*DIRECTIONS:*
Retype the lines below exactly, but only those from the line that has "letter-spacing: 1px;" through the line that has "background:#2a2a2a; border-radius:1px; margin-right:9px;". Omit every picture.
_ _ _ _ _ _ _
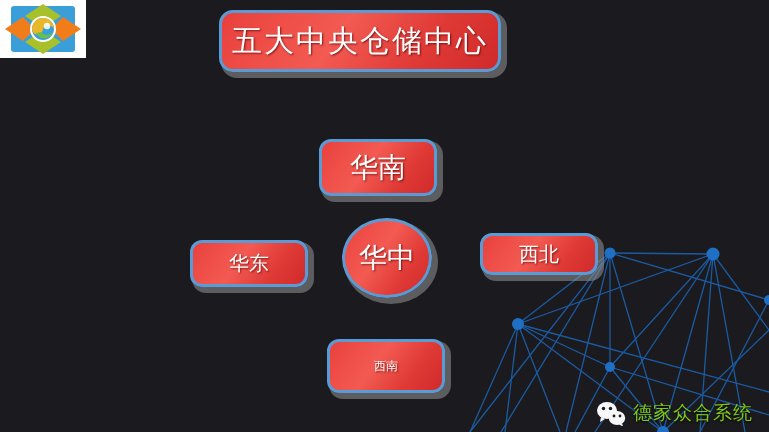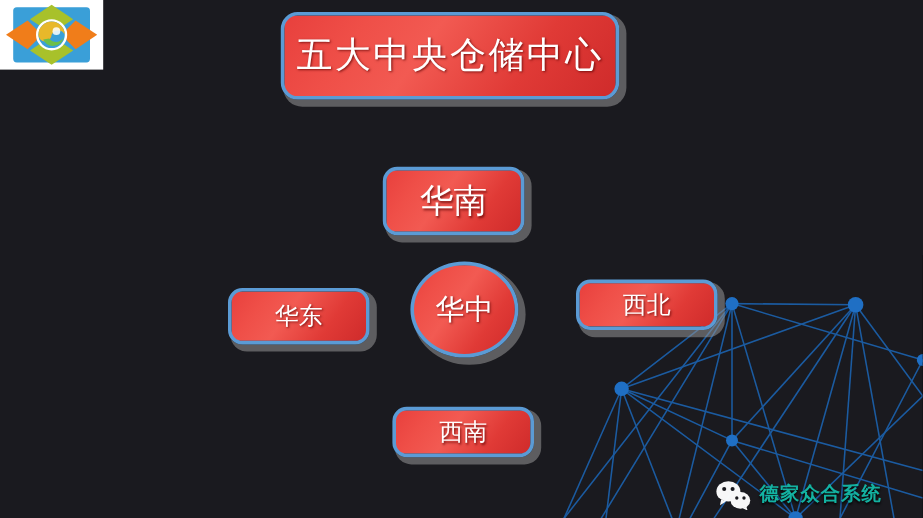--- a/index.html
+++ b/index.html
@@ -51,46 +51,46 @@
         #e03a36 72%,
         #cf2b2b 100%);
     border: 3px solid #5b9bd5;
     box-shadow: 4px 4px 0px 2px rgba(150,150,150,0.55);
     text-shadow: 1px 1px 2px rgba(90,0,0,0.75);
   }
   .node.rect { border-radius: 12px; }
   .node.circle { border-radius: 50%; }
 
   #title-node {
-    left: 234px; top: 10px;
-    width: 282px; height: 73px;
+    left: 219px; top: 10px;
+    width: 282px; height: 62px;
     font-size: 30px;
     letter-spacing: 2px;
     border-radius: 14px;
   }
   #node-huanan  { left: 319px; top: 139px; width: 118px; height: 57px; font-size: 28px; }
   #node-huadong { left: 190px; top: 240px; width: 118px; height: 47px; font-size: 20px; }
-  #node-huazhong{ left: 342px; top: 218px; width: 90px;  height: 80px; font-size: 24px; }
+  #node-huazhong{ left: 342px; top: 218px; width: 90px;  height: 80px; font-size: 28px; }
   #node-xibei   { left: 480px; top: 233px; width: 118px; height: 42px; font-size: 20px; }
-  #node-xinan   { left: 327px; top: 339px; width: 118px; height: 42px; font-size: 20px; border-radius: 12px; }
+  #node-xinan   { left: 327px; top: 339px; width: 118px; height: 54px; font-size: 12px; border-radius: 12px; }
 
   
   #watermark {
     position: absolute;
     left: 596px; top: 400px;
     display: flex;
     align-items: center;
     gap: 7px;
     opacity: 0.97;
   }
   #watermark-label {
-    color: #14b8a6;
-    font-size: 16px;
+    color: #84cc16;
+    font-size: 19px;
     font-family: "Liberation Sans", "DejaVu Sans", sans-serif;
-    font-weight: bold;
+    font-weight: normal;
     letter-spacing: 1px;
     text-shadow: 0 1px 2px rgba(0,0,0,0.9);
   }
 </style>
 </head>
 <body>
 
 <div id="slide">
 
   <svg id="network-bg" viewBox="0 0 769 432" xmlns="http://www.w3.org/2000/svg">

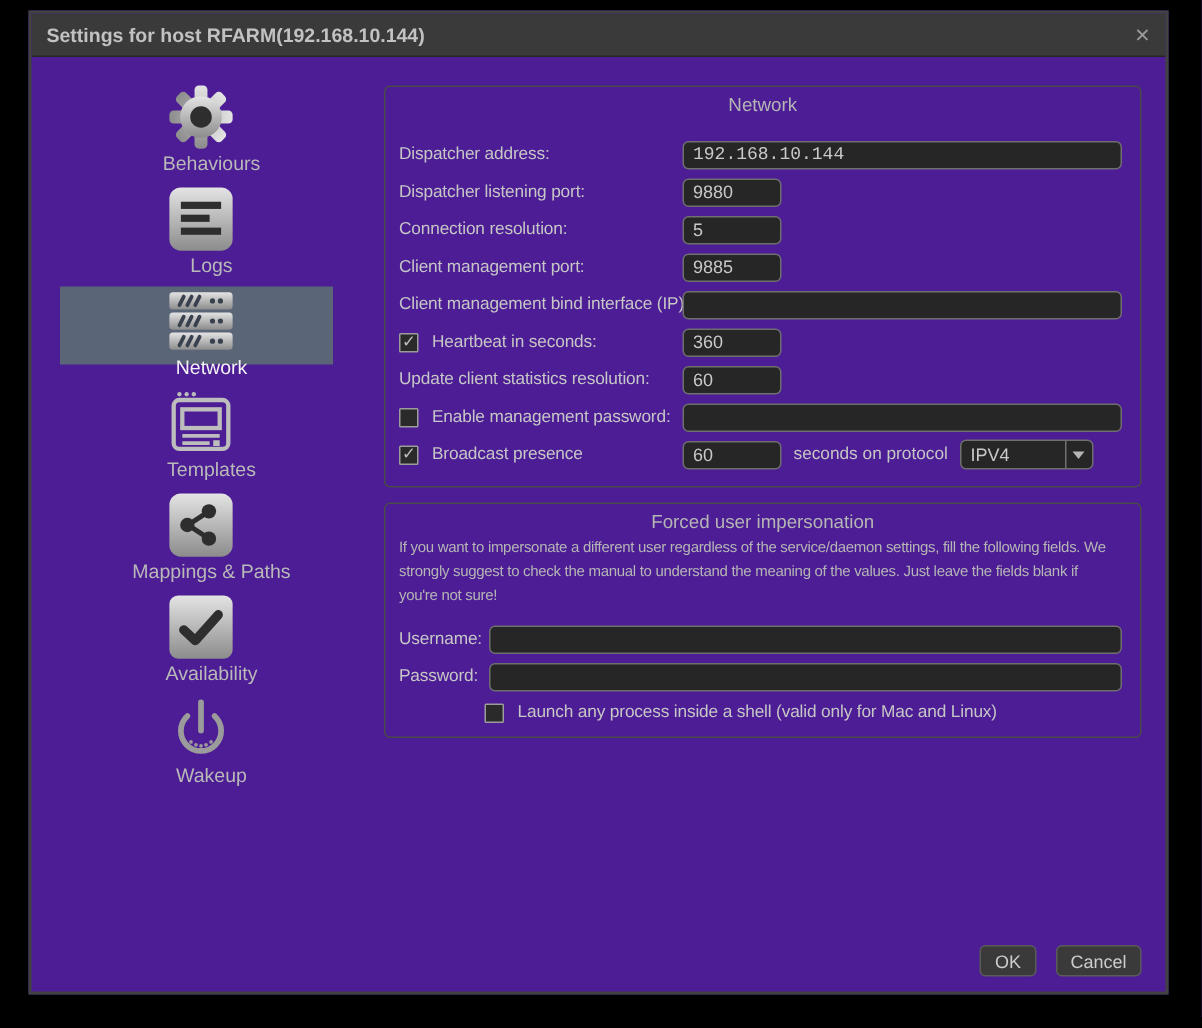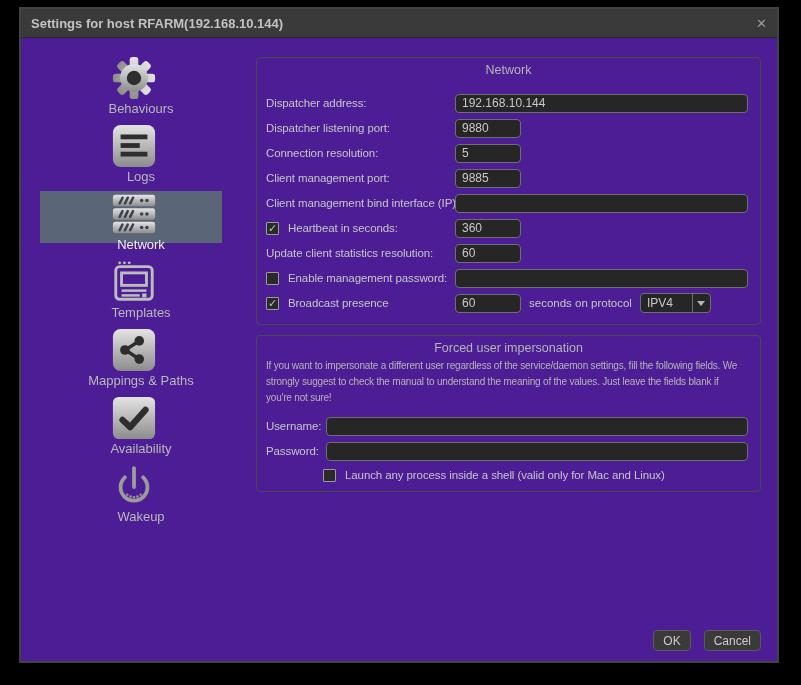--- a/index.html
+++ b/index.html
@@ -29,27 +29,27 @@
   .gtitle { position:absolute; top:5px; left:0; right:0; text-align:center;
             font-size:12.5px; color:#b5b5b5; }
   .frow { position:absolute; left:9px; right:12px; height:20px;
           display:flex; align-items:center; }
   .flabel { width:189px; flex:none; font-size:11.5px; letter-spacing:-0.1px;
             color:#c6c6c6; display:flex; align-items:center; white-space:nowrap; }
   .flabel.short { width:60px; }
   .inp { height:19px; background:#262626; border:1px solid #6f6f6f;
          border-radius:4px; color:#c9c9c9; font-size:12px; font-family:inherit;
          padding:0 6px; outline:none; }
-  .inp.wide { flex:1; }
+  .inp.wide { flex:1;font-family:Liberation Mono, monospace; }
   .inp.narrow { width:66px; flex:none; }
   .cbox { width:13px; height:13px; flex:none; border:1px solid #9c9c9c;
           background:#2a2a2a; border-radius:1px; margin-right:9px;
           font-size:11px; line-height:11px; text-align:center; color:#c0c0c0; }
   .suffix { margin:0 8px; font-size:11.5px; color:#c6c6c6; white-space:nowrap; }
-  .combo { width:71px; height:20px; flex:none; background:#262626;
+  .combo { width:89px; height:20px; flex:none; background:#262626;
            border:1px solid #6f6f6f; border-radius:4px; display:flex;
            align-items:center; overflow:hidden; }
   .combo-text { flex:1; padding-left:6px; font-size:12px; color:#c9c9c9; }
   .combo-sep { width:1px; align-self:stretch; background:#6f6f6f; }
   .combo-arrow { width:17px; display:flex; justify-content:center; align-items:center; }
   .tri { width:0; height:0; border-left:4px solid transparent;
          border-right:4px solid transparent; border-top:5px solid #b5b5b5; }
   .desc { position:absolute; left:9px; right:14px; top:22px; font-size:10px;
           letter-spacing:-0.2px; line-height:16px; color:#b5b5b5; }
_ _ _ _ _ _ _
*REPLY:*
     letter-spacing: 1px;
     text-shadow: 0 1px 2px rgba(0,0,0,0.9);
   }
 </style>
 </head>
 <body>
 
 <div id="slide">
 
   <svg id="network-bg" viewBox="0 0 769 432" xmlns="http://www.w3.org/2000/svg">

--- a/index.html
+++ b/index.html
@@ -29,27 +29,27 @@
   .gtitle { position:absolute; top:5px; left:0; right:0; text-align:center;
             font-size:12.5px; color:#b5b5b5; }
   .frow { position:absolute; left:9px; right:12px; height:20px;
           display:flex; align-items:center; }
   .flabel { width:189px; flex:none; font-size:11.5px; letter-spacing:-0.1px;
             color:#c6c6c6; display:flex; align-items:center; white-space:nowrap; }
   .flabel.short { width:60px; }
   .inp { height:19px; background:#262626; border:1px solid #6f6f6f;
          border-radius:4px; color:#c9c9c9; font-size:12px; font-family:inherit;
          padding:0 6px; outline:none; }
-  .inp.wide { flex:1; }
+  .inp.wide { flex:1;font-family:Liberation Mono, monospace; }
   .inp.narrow { width:66px; flex:none; }
   .cbox { width:13px; height:13px; flex:none; border:1px solid #9c9c9c;
           background:#2a2a2a; border-radius:1px; margin-right:9px;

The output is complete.